# Train a Transformer model to predict the flight path of a plane

This notebook assumes that you have ran the previous notebook to obtain training data, `retrieve_flight_training_data.ipynb`, and that PyTorch (and other standard data science related libraries) are already installed. Kaggle notebook here: https://www.kaggle.com/code/matthiaswang62/train-flightpathpredictor/script

## 1. Imports and global variables

In [None]:
# Import necessary libraries
import torch
import torchvision
import torchvision.transforms as transforms
from torchvision import models
import torch.nn as nn
import torch.optim as optim
import matplotlib.pyplot as plt
import numpy as np
import os
import pandas as pd
import math

# Check device
device = torch.device("cuda" if torch.cuda.is_available() else "cpu")
print(device)

# Context size of our custom model
context_size = 2048

## 2. Create a custom Dataset class

In [None]:
class FlightDataset(torch.utils.data.Dataset):
    def __init__(self):
        super().__init__()
        # We are going to feed in positional data in batches of 1024 positions (we add 1 because when we get data we minus off last/first data point)
        self.max_len = 1024 + 1

        # We will not load all 80k csv files at once, we will load them on demand during training
        # However, we will need to keep a record of which files correspond to which data points, so we can get them by index
        self.train_files = []
        self.train_sections = []
        
        for file in os.listdir("./data/csv"):
            if file.endswith(".csv") == False:
                continue
            # Read csv file and keep a record of it in the training lists
            csv_path = os.path.join("./data/csv", file)
            with open(csv_path) as fp:
                count = 0
                for _ in fp:
                    count += 1
                # Exclude header row
                count -= 1
                num_sections = math.floor(count / self.max_len) + 1
                for i in range(num_sections):
                    self.train_files.append(csv_path)
                    self.train_sections.append(i)
    
    def __len__(self):
        return len(self.train_files)

    def __getitem__(self, idx):
        # Read corresponding csv file
        csv_reader = pd.read_csv(self.train_files[idx])

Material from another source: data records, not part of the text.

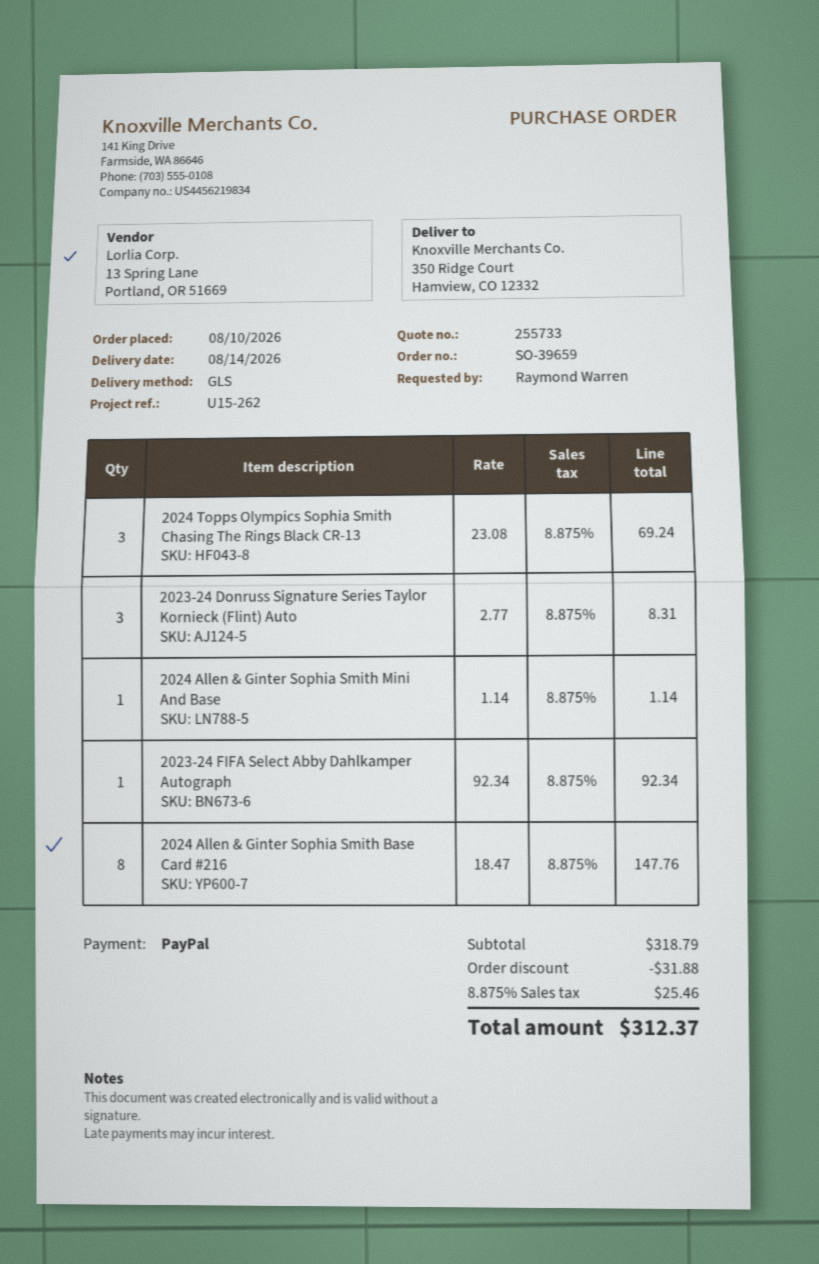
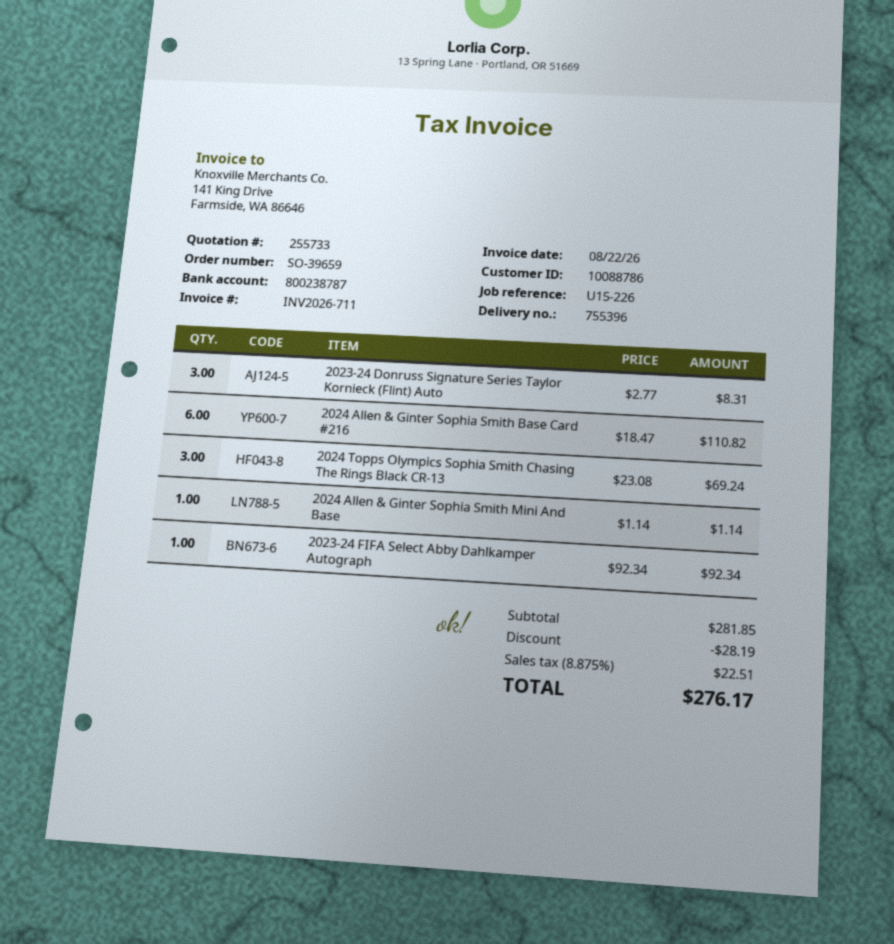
reference: U15-262 -> U15-226
2024 Allen & Ginter Sophia Smith Base Card #216: 8 x 18.47 = 147.76 -> 6 x 18.47 = 110.82
subtotal: 318.79 -> 281.85
discount: 31.88 -> 28.19
tax: 8.875% = 25.46 -> 8.875% = 22.51
total: 312.37 -> 276.17

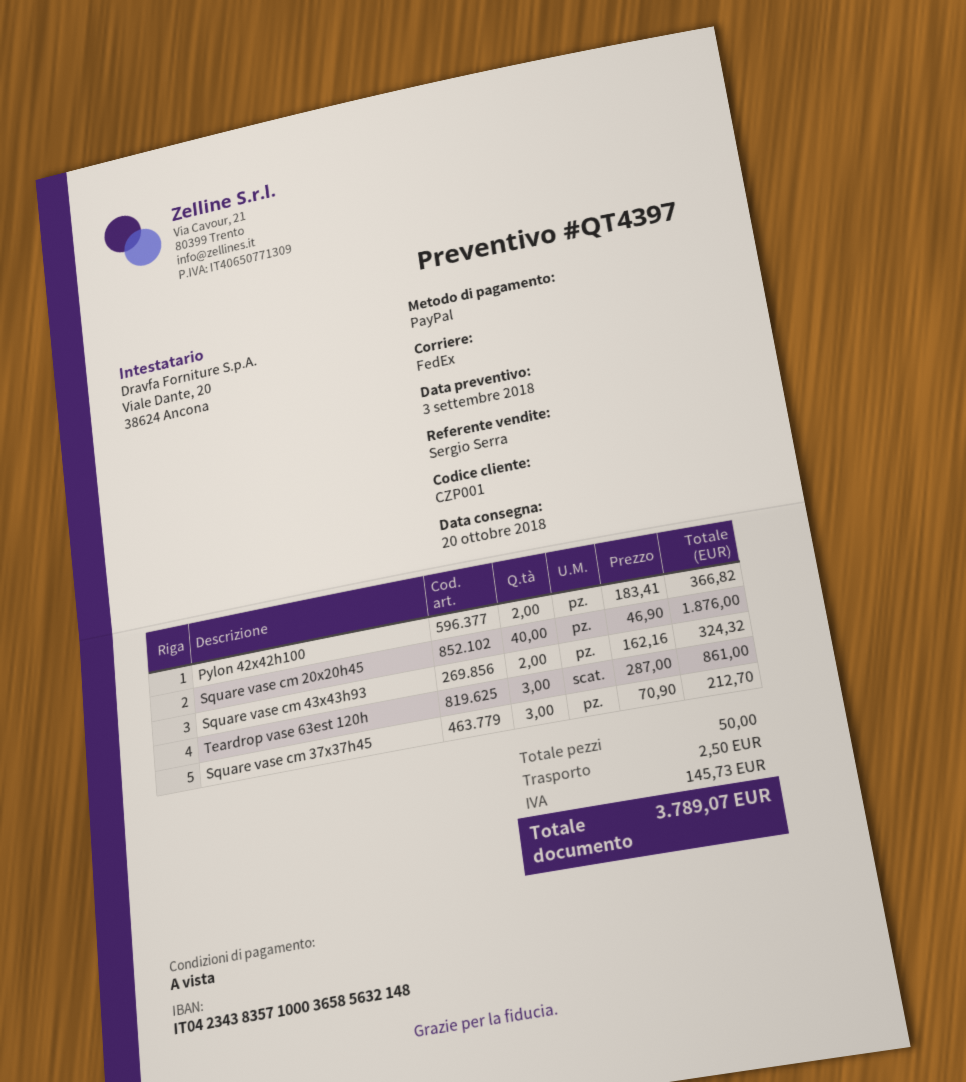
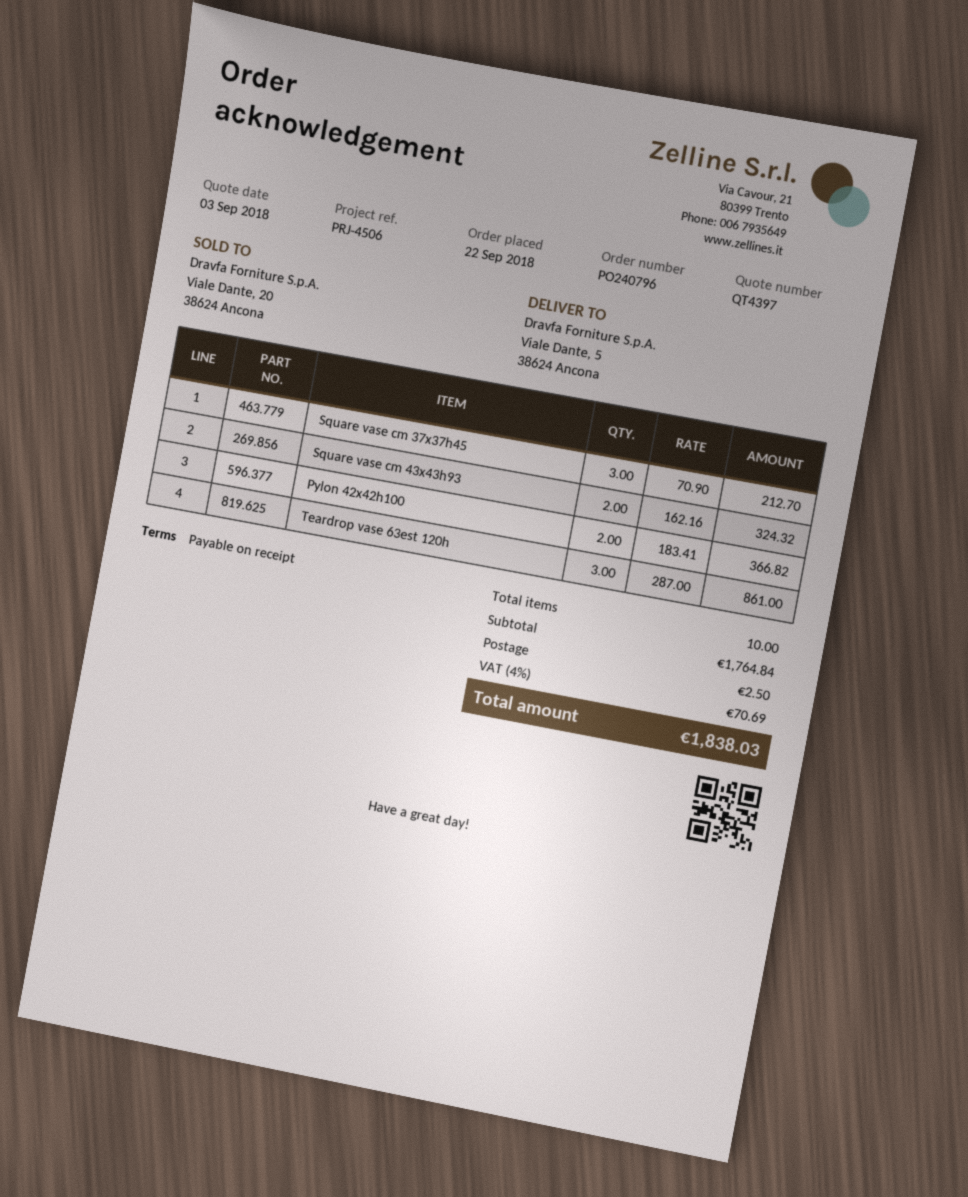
Square vase cm 20x20h45: 40 x 46.90 = 1876.00 -> none
total quantity: 50 -> 10
tax: 145.73 -> 70.69
total: 3789.07 -> 1838.03

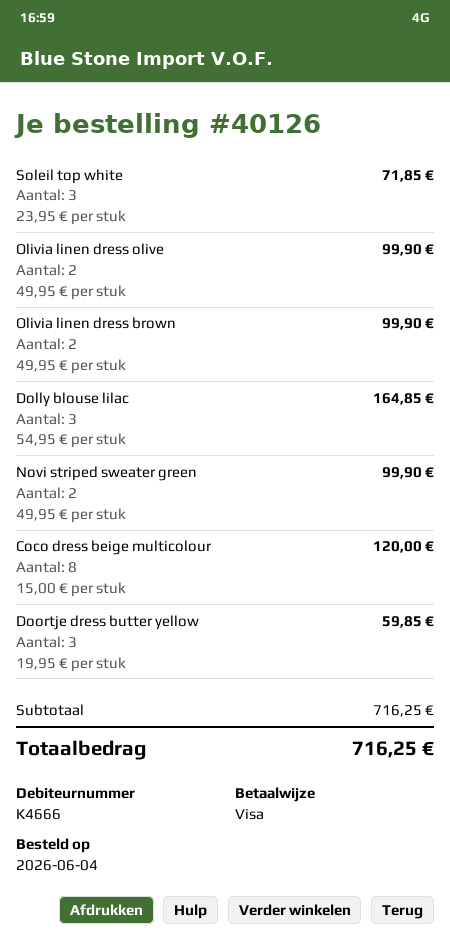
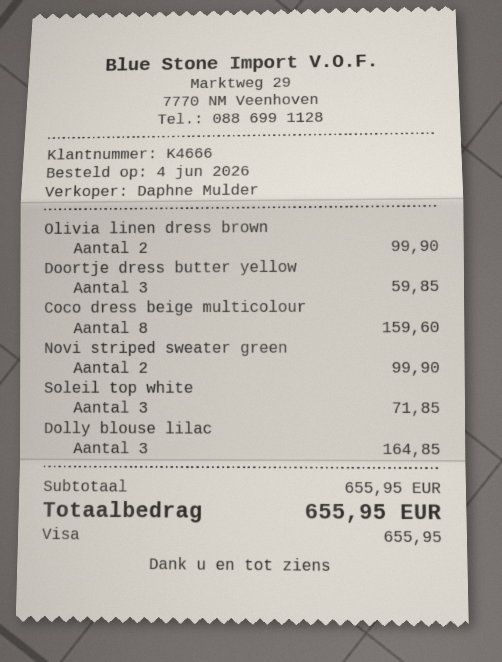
Olivia linen dress olive: 2 for 99.90 -> none
Coco dress beige multicolour: 8 for 120.00 -> 8 for 159.60
subtotal: 716.25 -> 655.95
total: 716.25 -> 655.95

        # Convert csv data into a tensor
        pos_embedding = torch.tensor(csv_reader.values, dtype=torch.float)
        pos_embedding = pos_embedding.view(1, -1, 6)

         # Split tensor based on max_len
        num_sections = math.floor(pos_embedding.size()[1] / self.max_len) + 1
        embedding_list = torch.tensor_split(pos_embedding, num_sections, dim=1)
        
        # Get the tensor to return
        pos_sentence = embedding_list[self.train_sections[idx]]
        
        # Pad if necessary
        tensor_length = pos_sentence.size()[1]
        if tensor_length < self.max_len:
            num_to_pad = self.max_len - tensor_length
            zero_tensor = torch.zeros([1, num_to_pad, 6])
            pos_sentence = torch.cat((pos_sentence, zero_tensor), 1)

        pos_sentence = torch.squeeze(pos_sentence)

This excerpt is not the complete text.